/nn-depparse

Neural network dependency parser based on Chen and Manning '14 implemented in Torch and Scala.

Primary LanguageScala

nn-depparse

A Torch/Scala reimplementation of the neural network dependency parser described in Chen and Manning '14.

Requirements

Setup

  1. Set up environment variables. For example, from the root directory of this project on blake:
export NNDEPPARSE_ROOT=`pwd`
export DATA_DIR=/iesl/canvas/strubell/data/
  1. Put a word embeddings file in $NNDEPPARSE_ROOT/data/embeddings. The file is expected to contain one embedding per line, where the first field is the token and the remaining fields are the values of the embedding, each field separated by a single space.

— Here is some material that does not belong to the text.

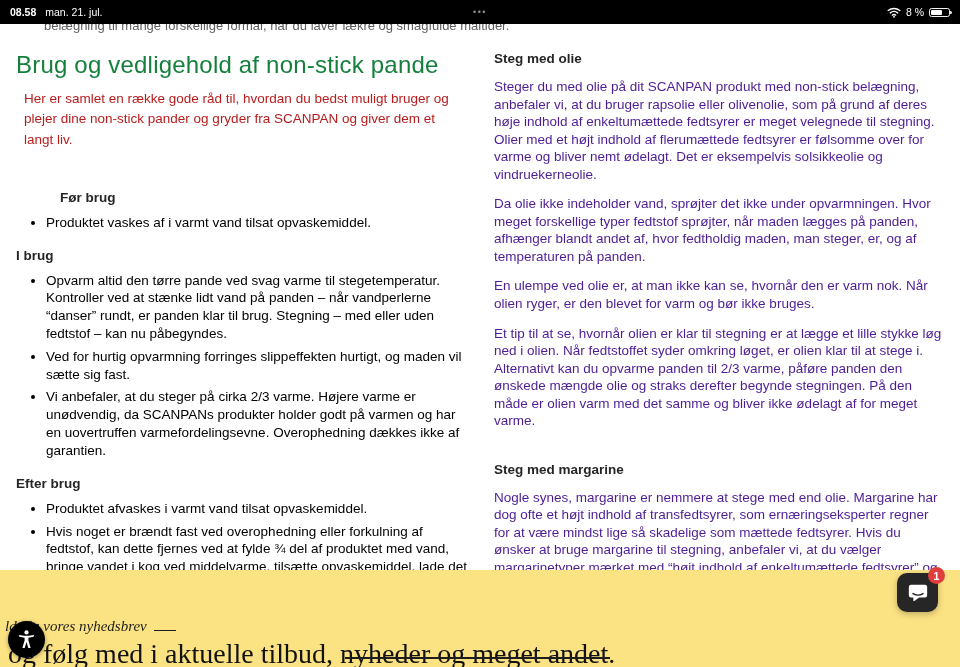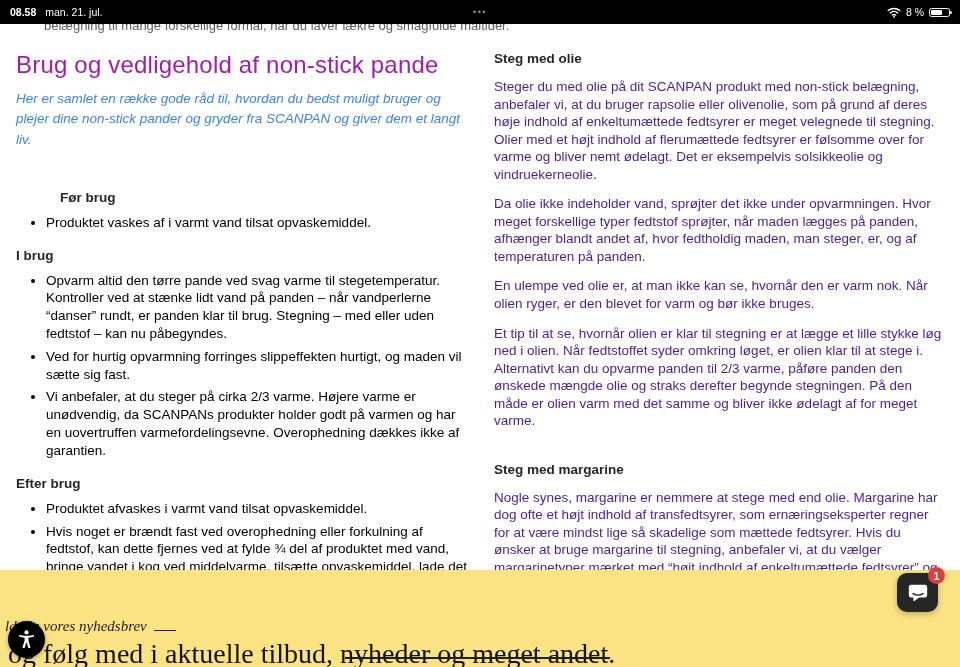"Brug og vedligehold af non-stick" h1.page-title { color: #a21caf -> #15803d }
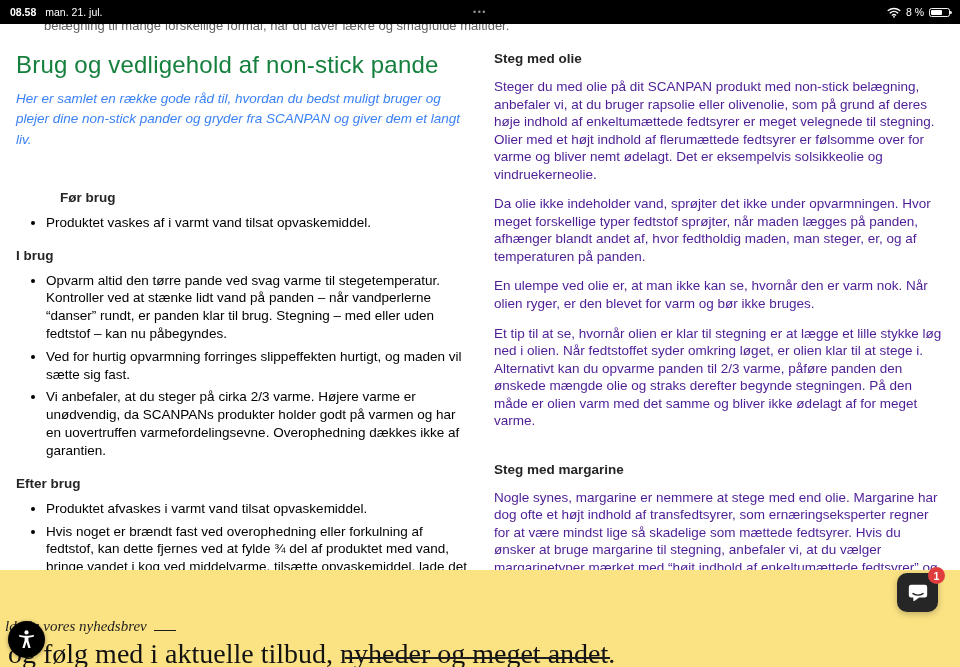"Her er samlet en række" p.intro { color: #3b82f6 -> #b91c1c; font-style: italic -> none; margin: 0 -> 8px }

You can get the Collobert et al. embeddings here.
  2. Compile: sbt compile
  3. Perform all data preprocessing for a given configuration [also compiles]. For example:
./bin/all-data-processing.sh config/chen-ptb.conf

Running

  1. Train the parser:
./bin/train-parser.sh config/chen-ptb.conf
  1. Evaluate the parser (accuracy and speed):
./bin/parse-fast.sh config/chen-ptb.conf
  1. Tune hyperparameters (assumes a GPU machine and uses all of its GPUs):
./bin/tune-hyperparams.sh config/chen-ptb.conf

[optional detail] Generating training data

  1. Generate parse decisions + features for training from PTB: ./bin/get-parse-decisions-ptb.sh
  2. Generate intmaps from parse decisions + features: ./bin/convert-ptb-feats-to-ints.sh
  3. Generate Torch tensors from intmaps: ./bin/convert-ptb-feats-to-torch.sh
  4. If word intmaps changed, generate Torch embedding tensors: ./bin/convert-collobert-embeddings-to-torch.sh

[optional detail] Generating test data

  1. Generate dev/test intmaps for each sentence in PTB: ./bin/convert-ptb-sents-to-ints.sh
  2. Generate Torch tensors from sentence intmaps: ./bin/convert-ptb-sents-to-torch.sh

[optional] Luajit hack to allow array-of-size def

In torch-distro/exe/luajit-rocks/luajit-2.1/src/luajit.c, add the function:

static int new_sized_table( lua_State *L )
{
    int asize = lua_tointeger( L, 1 );
    int hsize = lua_tointeger( L, 2 );
    lua_createtable( L, asize, hsize );
    return( 1 );
}

in main, after L is initialized add the lines:

lua_pushcfunction( L, new_sized_table );
lua_setglobal( L, "sized_table" );

Reinstall Torch.